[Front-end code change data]

──────────────────────────────

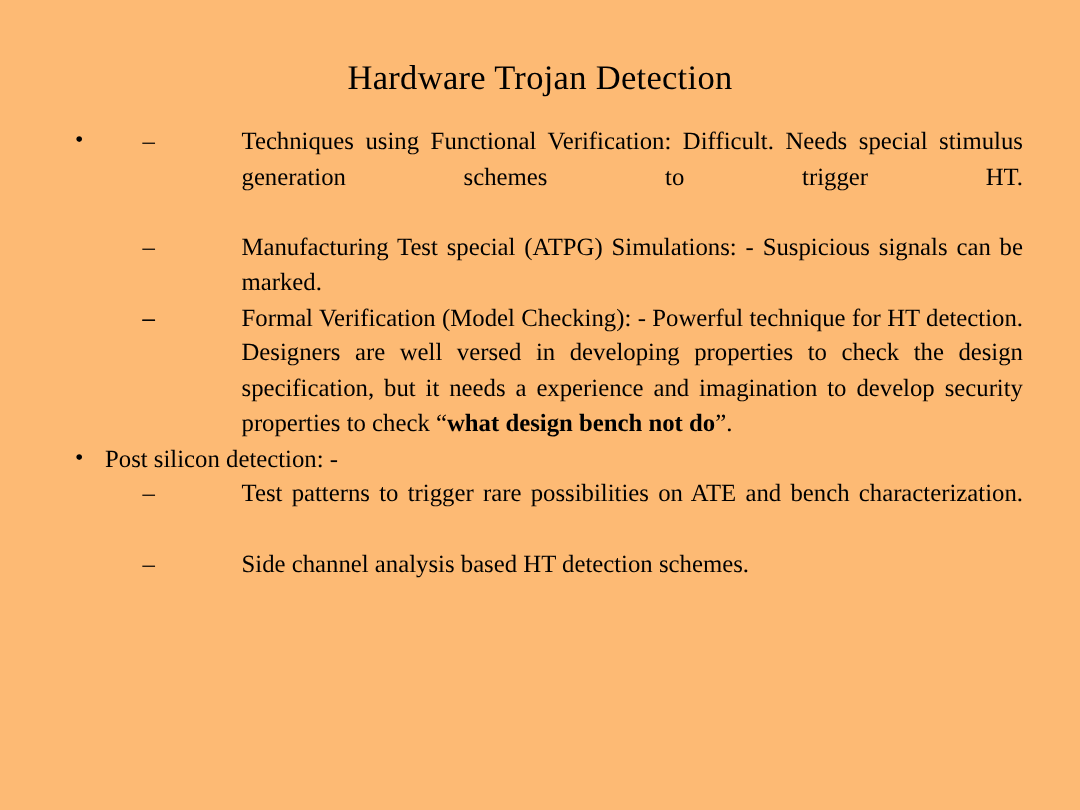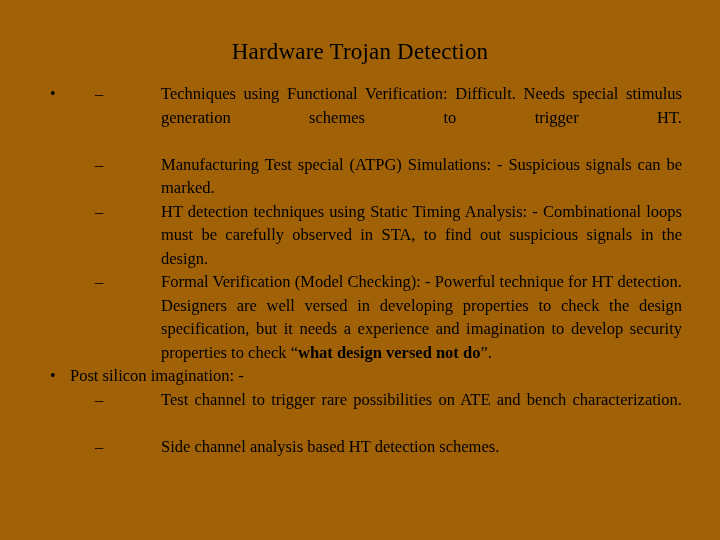--- a/index.html
+++ b/index.html
@@ -18,7 +18,7 @@
     position: relative;
     width: 720px;
     height: 540px;
-    background: #a16207;
+    background: #fdba74;
     box-sizing: border-box;
   }
   .slide-title {

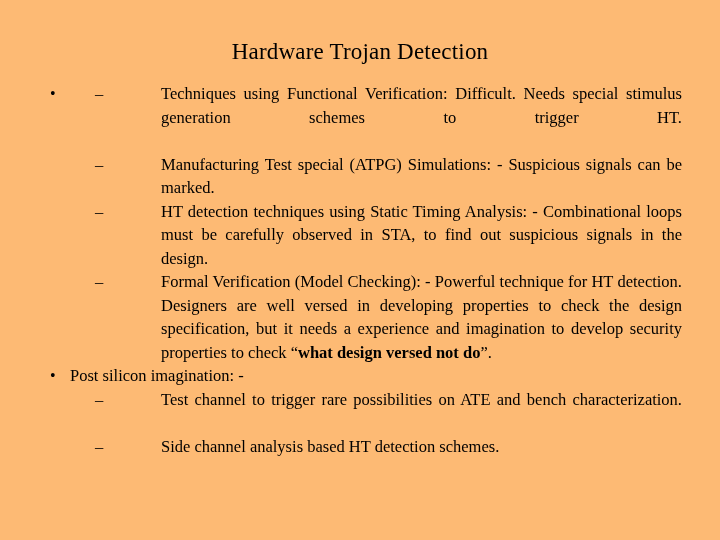--- a/index.html
+++ b/index.html
@@ -114,7 +114,6 @@
 
     <div class="lvl2 no-stretch">
       <span class="marker">–</span>
-      <span class="txt">HT detection techniques using Static Timing Analysis: - Combinational loops must be carefully observed in STA, to find out suspicious signals in the design.</span>
     </div>
 
     <div class="lvl2 no-stretch">

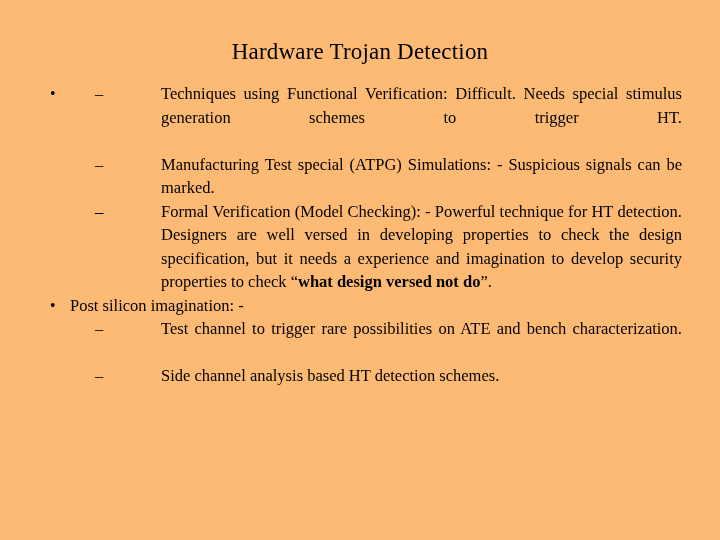--- a/index.html
+++ b/index.html
@@ -118,7 +118,7 @@
 
     <div class="lvl2 no-stretch">
       <span class="marker">–</span>
-      <span class="txt"><span>Formal Verification (Model Checking): - Powerful technique for HT detection. Designers are well versed in developing properties to check the design specification, but it needs a experience and imagination to develop security properties to check </span><span>“</span><b class="emph">what design versed not do</b><span>”.</span></span>
+      <span class="txt"><span>Formal Verification (Model Checking): - Powerful technique for HT detection. Designers are well versed in developing properties to check the design specification, but it needs a experience and imagination to develop security properties to check </span><span>“</span><b class="emph">what design bench not do</b><span>”.</span></span>
     </div>
 
     <div class="lvl1">

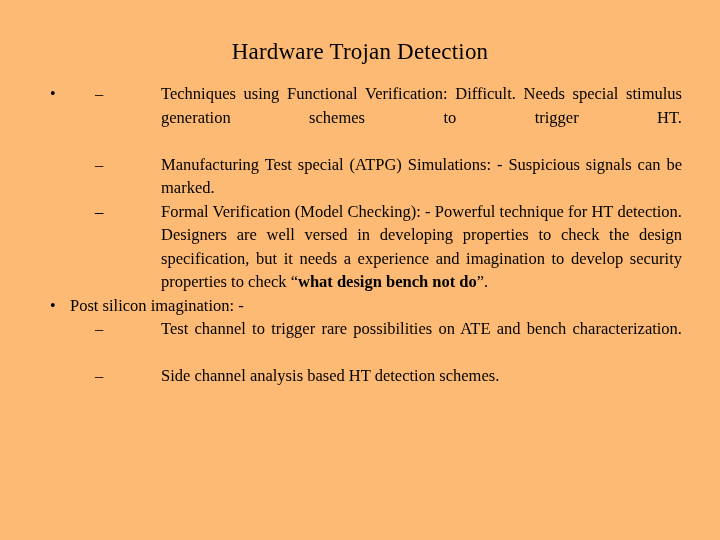--- a/index.html
+++ b/index.html
@@ -123,7 +123,7 @@
 
     <div class="lvl1">
       <span class="marker">•</span>
-      <span>Post silicon imagination: -</span>
+      <span>Post silicon detection: -</span>
     </div>
 
     <div class="lvl2">

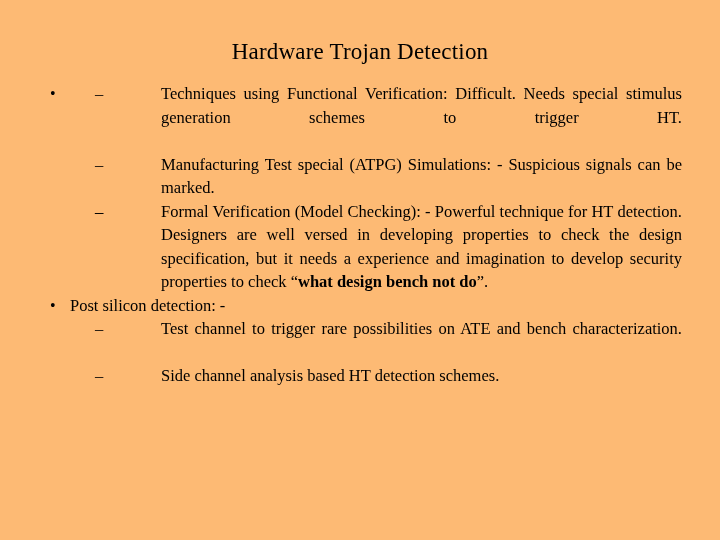--- a/index.html
+++ b/index.html
@@ -128,7 +128,7 @@
 
     <div class="lvl2">
       <span class="marker">–</span>
-      <span class="txt">Test channel to trigger rare possibilities on ATE and bench characterization.</span>
+      <span class="txt">Test patterns to trigger rare possibilities on ATE and bench characterization.</span>
     </div>
 
     <div class="lvl2 no-stretch">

──────────────────────────────

#### Exercise requirements
The word is "Verification". Copy every line above where it appears.

#### Task output
-      <span class="txt"><span>Formal Verification (Model Checking): - Powerful technique for HT detection. Designers are well versed in developing properties to check the design specification, but it needs a experience and imagination to develop security properties to check </span><span>“</span><b class="emph">what design versed not do</b><span>”.</span></span>
+      <span class="txt"><span>Formal Verification (Model Checking): - Powerful technique for HT detection. Designers are well versed in developing properties to check the design specification, but it needs a experience and imagination to develop security properties to check </span><span>“</span><b class="emph">what design bench not do</b><span>”.</span></span>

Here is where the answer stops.